Утром все домочадцы во главе с моим отцом в несказанной тревоге обыскивали этажи и башни огромного замка. Искали и в саду, но Кармилла пропала бесследно: оставалось обшарить дно реки. Отец был в отчаянии: что он скажет матери бедной девушки? Я тоже чуть с ума не сходила от горя.
Словом, к часу пополудни мы совсем сбились с ног и метались без толку. Зачем-то я взбежала наверх в спальню Кармиллы — и увидела, что она стоит в гардеробной возле туалетного столика. Я была поражена и не верила глазам, а она молча поманила меня пальцем. В лице ее был ужас.
Я кинулась к ней, радостно обняла ее и принялась целовать. Потом изо всех сил зазвонила, чтобы поскорей успокоить отца.

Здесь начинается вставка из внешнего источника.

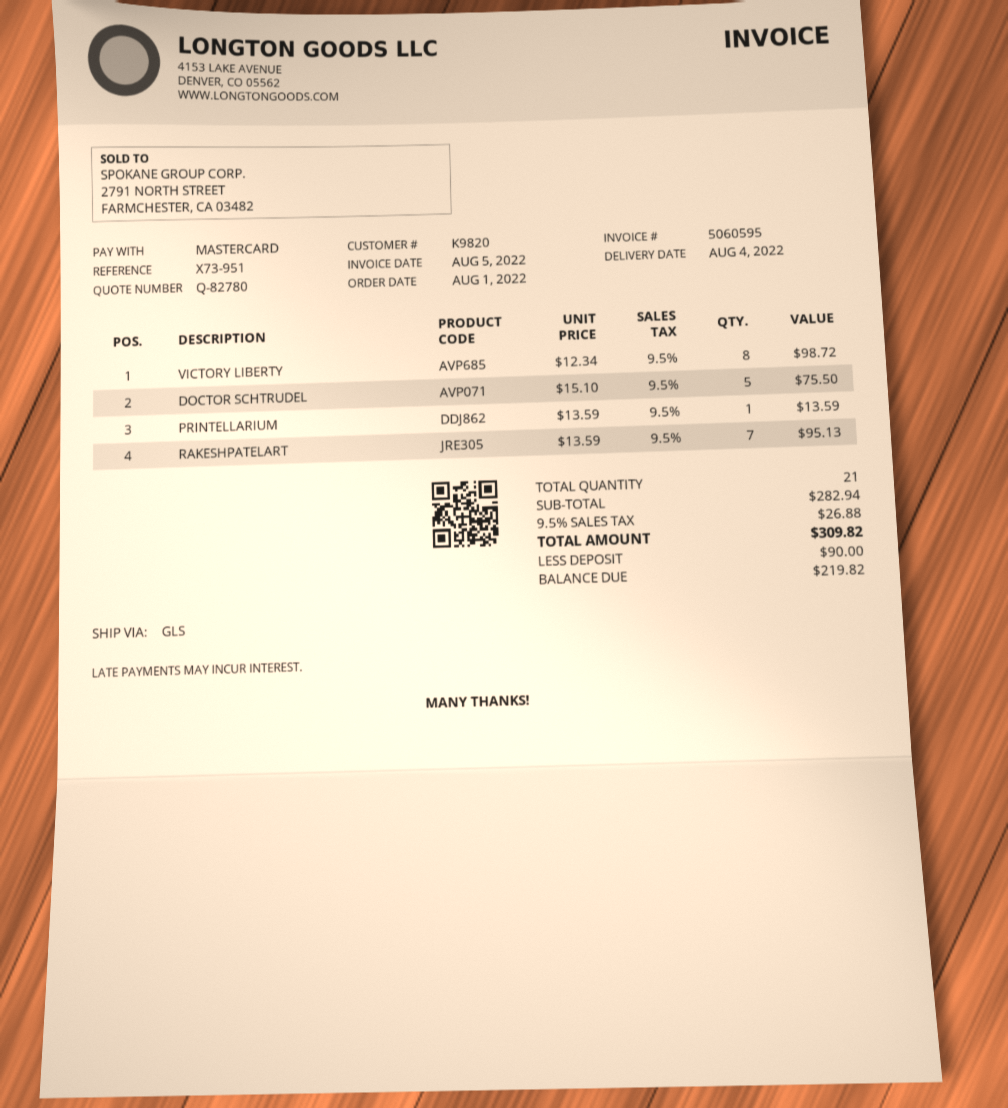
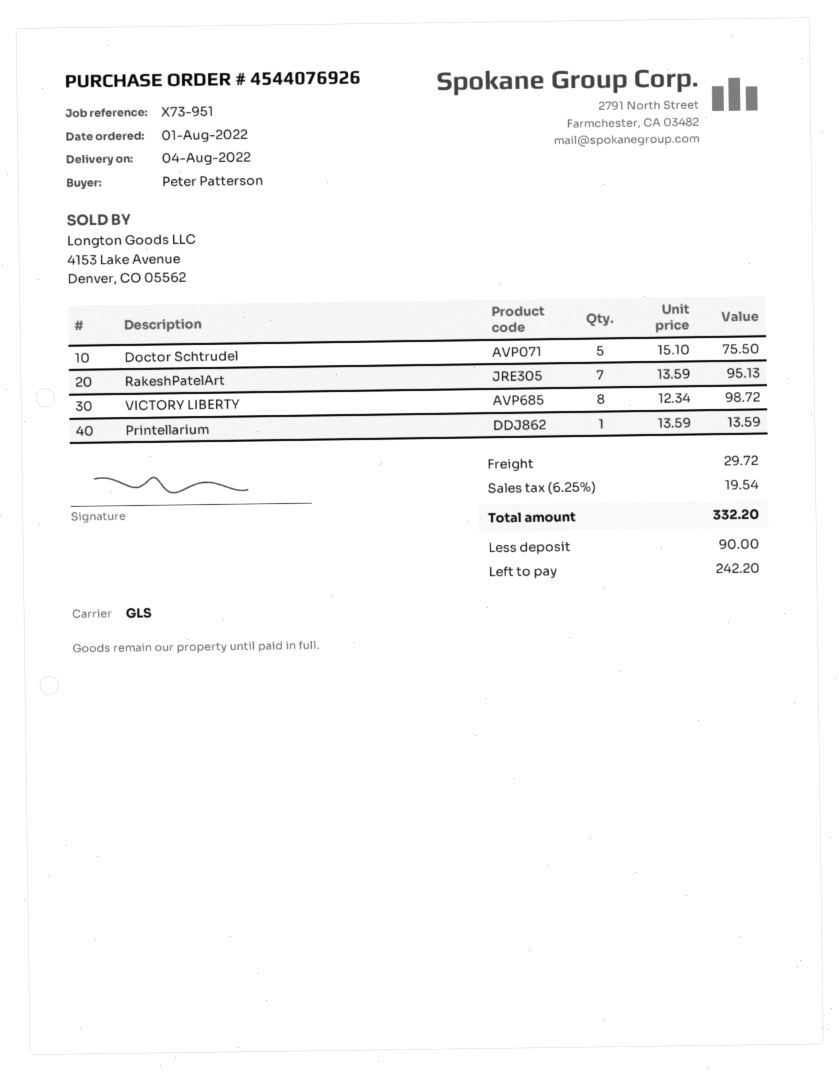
shipping: none -> 29.72
tax: 9.5% = 26.88 -> 6.25% = 19.54
total: 309.82 -> 332.20
balance: 219.82 -> 242.20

— Кармилла, дорогая, что произошло? Мы тут все голову потеряли! — воскликнула я. — Где ты была? Когда ты вернулась?
— Невероятная ночь, — сказала она.
— Ради всего святого, расскажи.
— В третьем часу, — сказала она, — я, как обычно, улеглась, заперев двери в гардеробную и в коридор. Спала я крепко, снов не помню, а проснулась сейчас только вот на этом диване; дверь в спальню была настежь, а наружная взломана. Как это могло случиться, что я не проснулась? Шуму было, наверно, много, а сон у меня чуткий. И как меня, сонную, перенесли сюда — ведь я просыпаюсь, только тронь меня пальцем?
Тем временем явились мадам, мадемуазель и мой отец с гурьбой слуг. Кармиллу обступили с радостным гомоном и засыпали вопросами. Она повторяла одно и то же и, казалось, меньше всех могла что-нибудь объяснить.